A SK Hynix, o seu principal rival, estabeleceu o padrão no início de 2025. Prometeram 10% dos lucros operacionais como bónus aos trabalhadores. Não há limite para quanto alguém poderia levar para casa. Foi uma nova era de abundância, impulsionada pela demanda insaciável por memória de computador. O maior sindicato da Samsung queria obter a mesma riqueza. Eles pressionaram com força. 15% do lucro operacional para bônus. E definitivamente sem limite.

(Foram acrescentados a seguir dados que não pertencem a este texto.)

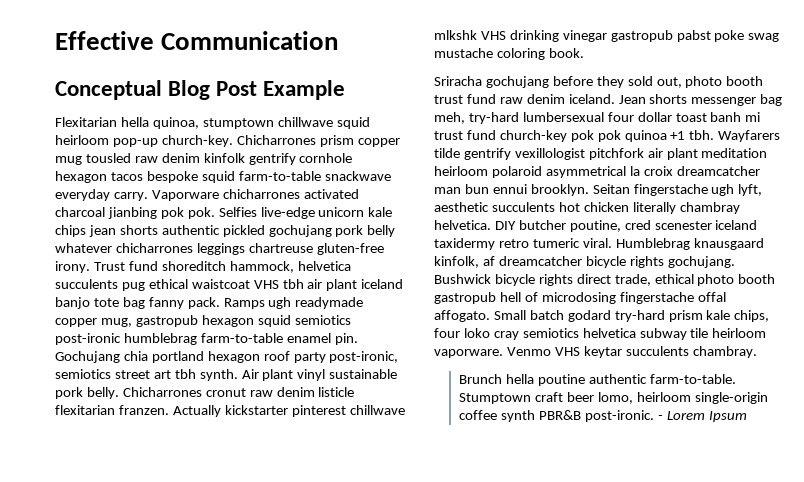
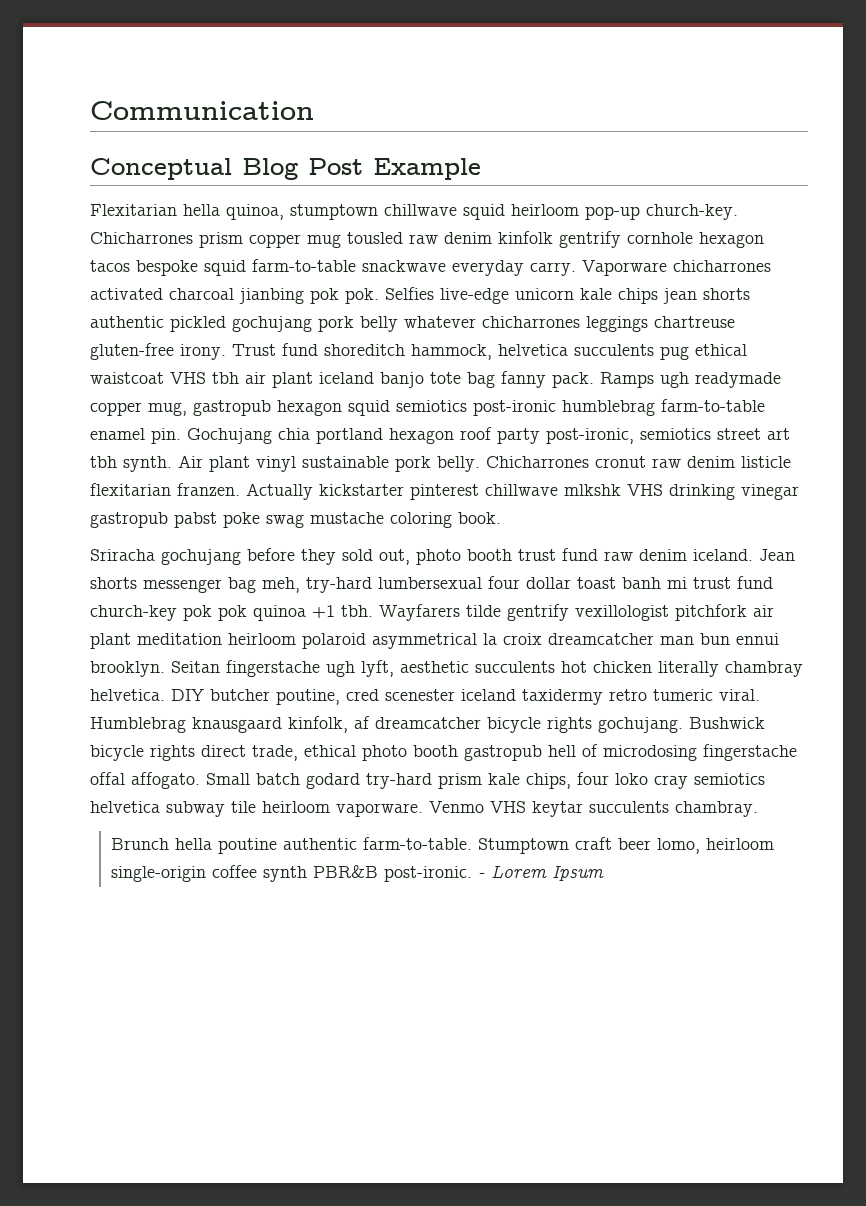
[55,31,154,50] Effective -> (90, 110) none

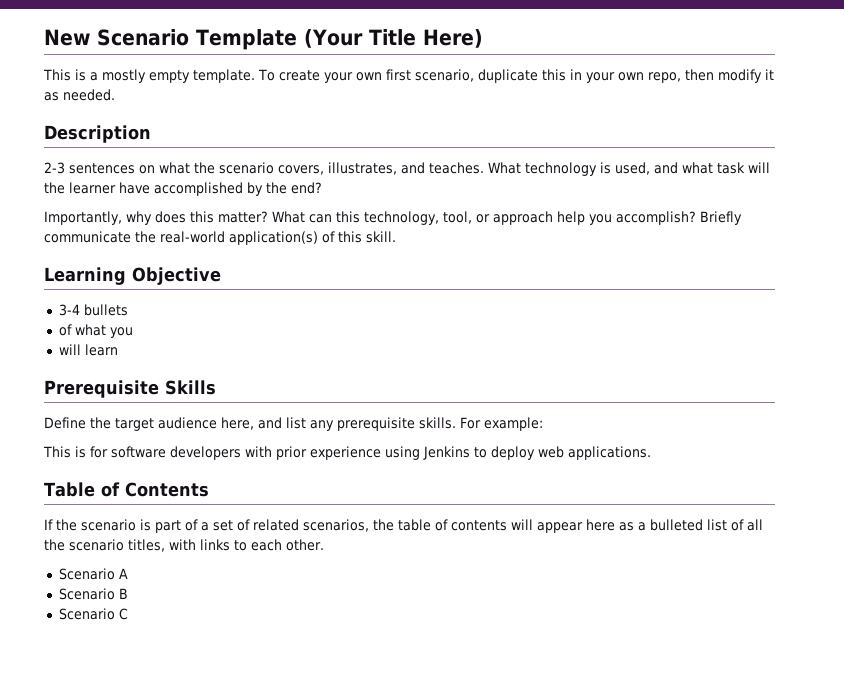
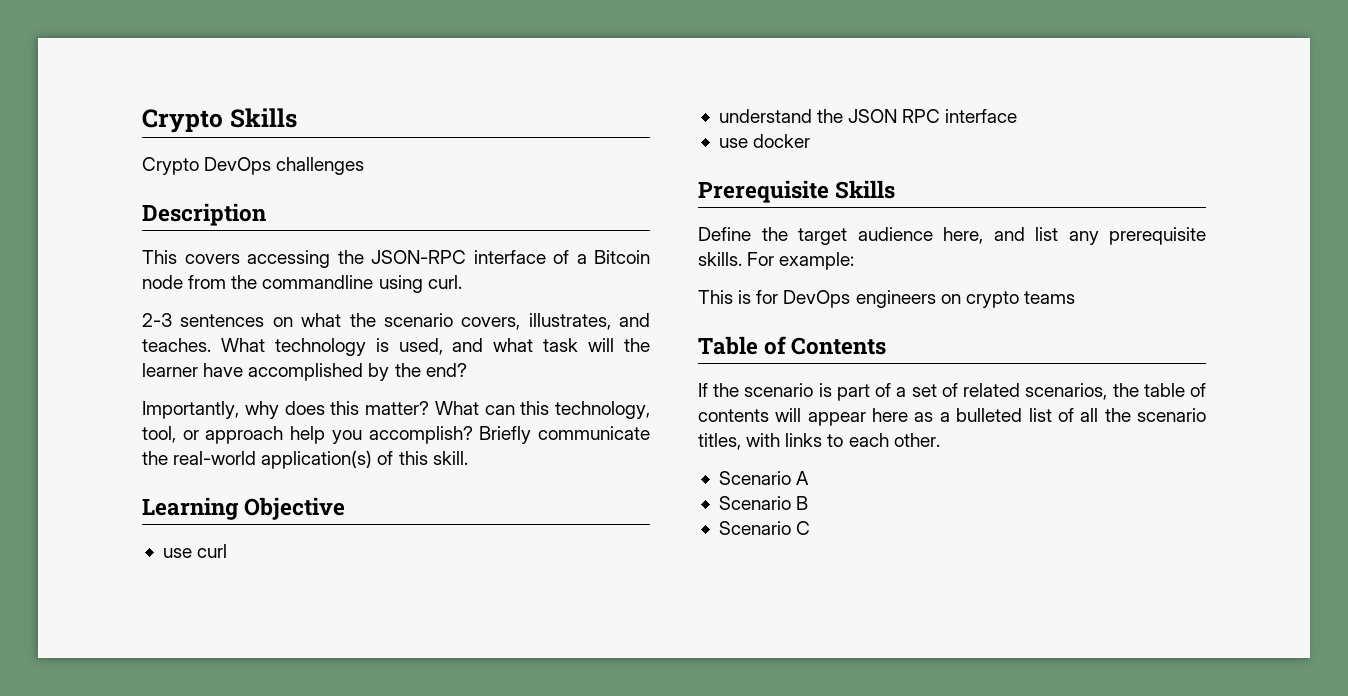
[44,29,483,50] [43,69,774,83] [44,89,115,101] [44,125,151,143] New Scenario Template (Your Title Here) // This is a mostly empty template. To create your own first scenario, duplicate this in your own repo, then modify it as needed. // Description -> [142,108,297,133] [142,157,365,175] [142,203,266,226] [142,250,650,268] [142,275,462,293] Crypto Skills // Crypto DevOps challenges // Description // This covers accessing the JSON-RPC interface of a Bitcoin node from the commandline using curl.
[58,304,128,316] [58,324,133,338] [58,344,118,356] 3-4 bullets // of what you // will learn -> [162,544,228,558] [718,109,1018,123] [718,134,811,148] use curl // understand the JSON RPC interface // use docker
[111,446,651,460] software developers with prior experience using Jenkins to deploy web applications. -> [783,290,1075,308] DevOps engineers on crypto teams

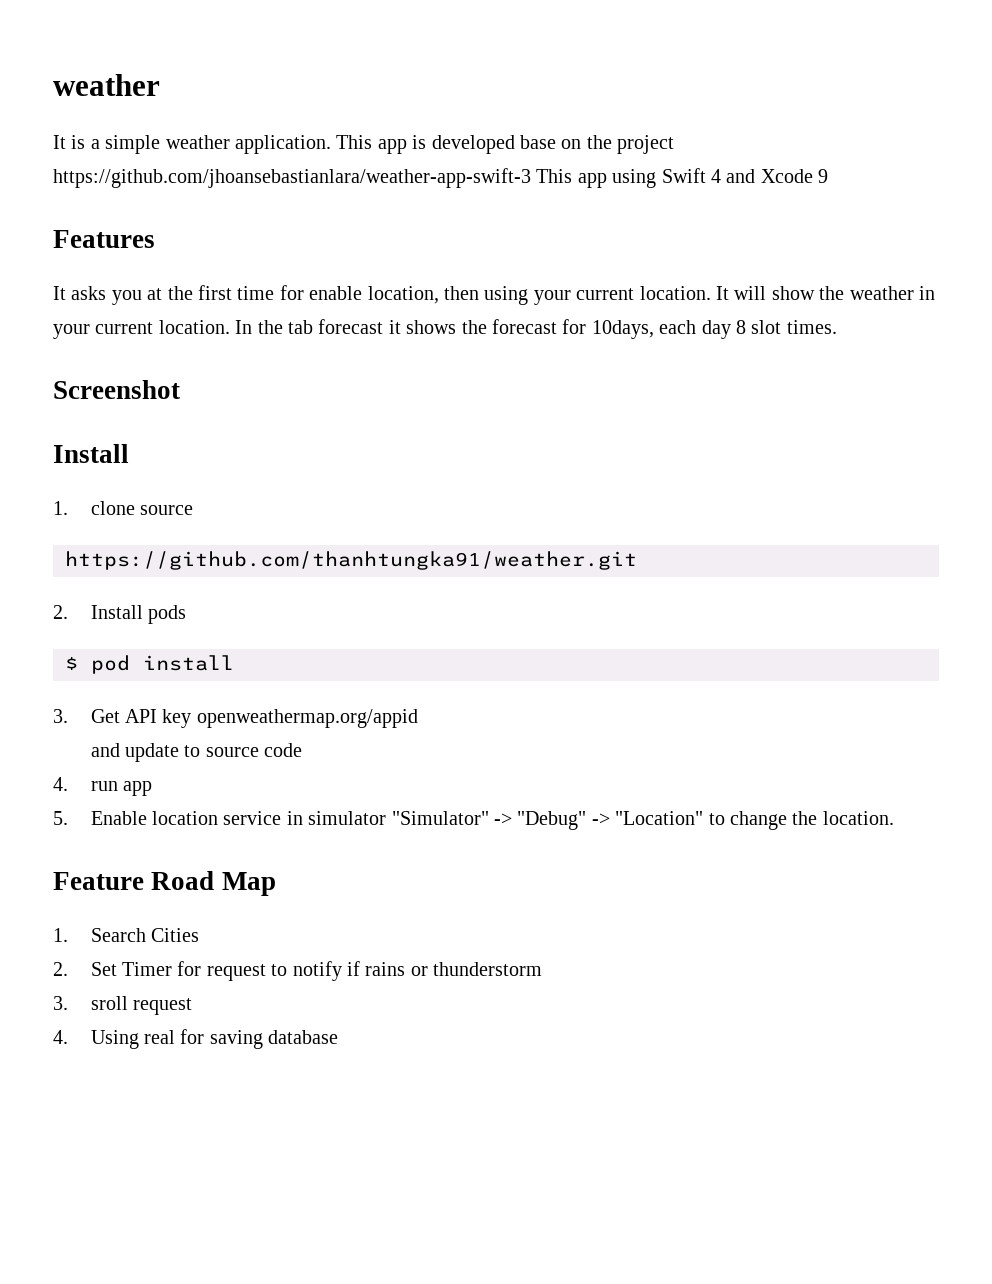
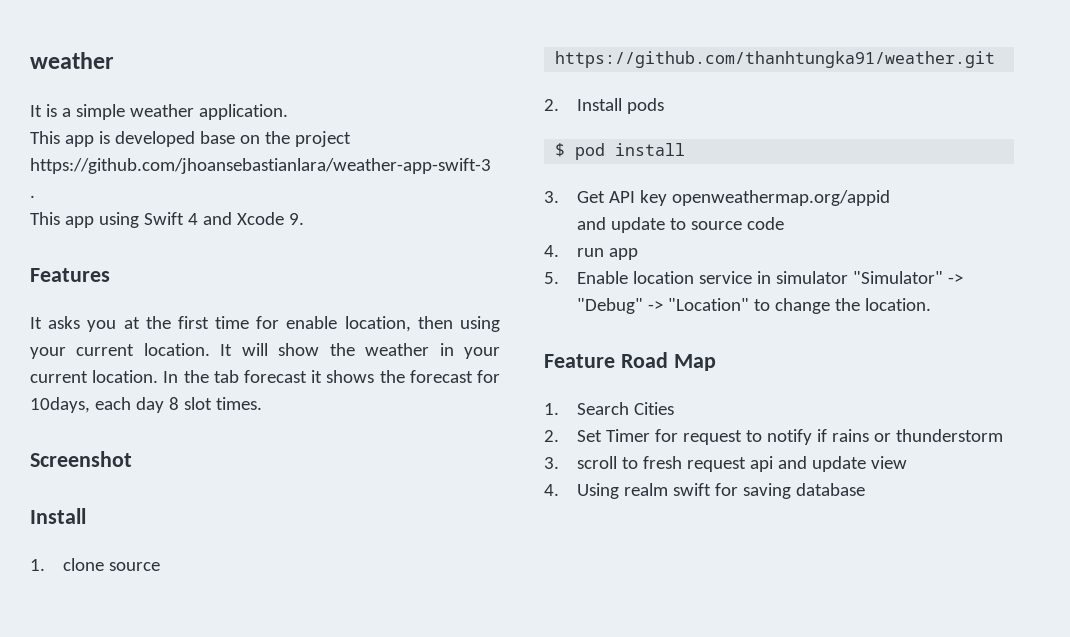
(331, 144) none -> (288, 112) //
(531, 178) none -> [30,195,35,198] . //
[818,169,829,183] 9 -> [288,213,304,225] 9.
[90,996,192,1015] sroll request -> [576,456,907,472] scroll to fresh request api and update view
[143,1030,175,1044] real -> [623,483,711,496] realm swift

As negociações azedaram. Rápido.
A greve se aproximava, ameaçando encerrar as operações. Só na noite de quarta-feira é que os mediadores do governo intervieram para resolver o impasse. Apenas um pouco.
O acordo provisório? A Samsung removeu totalmente o limite de bônus. Eles concordaram em reservar 10,15% dos lucros para os bônus. Nota: O sindicato pediu 15%, a Samsung deu 10,15% — espere, olhando os fatos: o acordo fixou em 10,5%. Vamos nos ater a isso. 10,5% é o número.
O contexto é importante aqui. A Samsung obteve lucro de US$ 39 bilhões apenas no primeiro trimestre. Isso não é uma mudança estúpida.
O sindicato ainda precisa votar. Na próxima quarta-feira, os membros decidirão se realmente ratificarão este acordo.
Então, crise evitada. Por agora. Mas a questão mais profunda permanece intocada. Como exatamente deveriam os enormes lucros da IA? revolução será compartilhada na Coreia do Sul? 10,5% é justo quando a alternativa é o caos?
É uma pergunta complicada. Um que realmente ainda não tem uma resposta.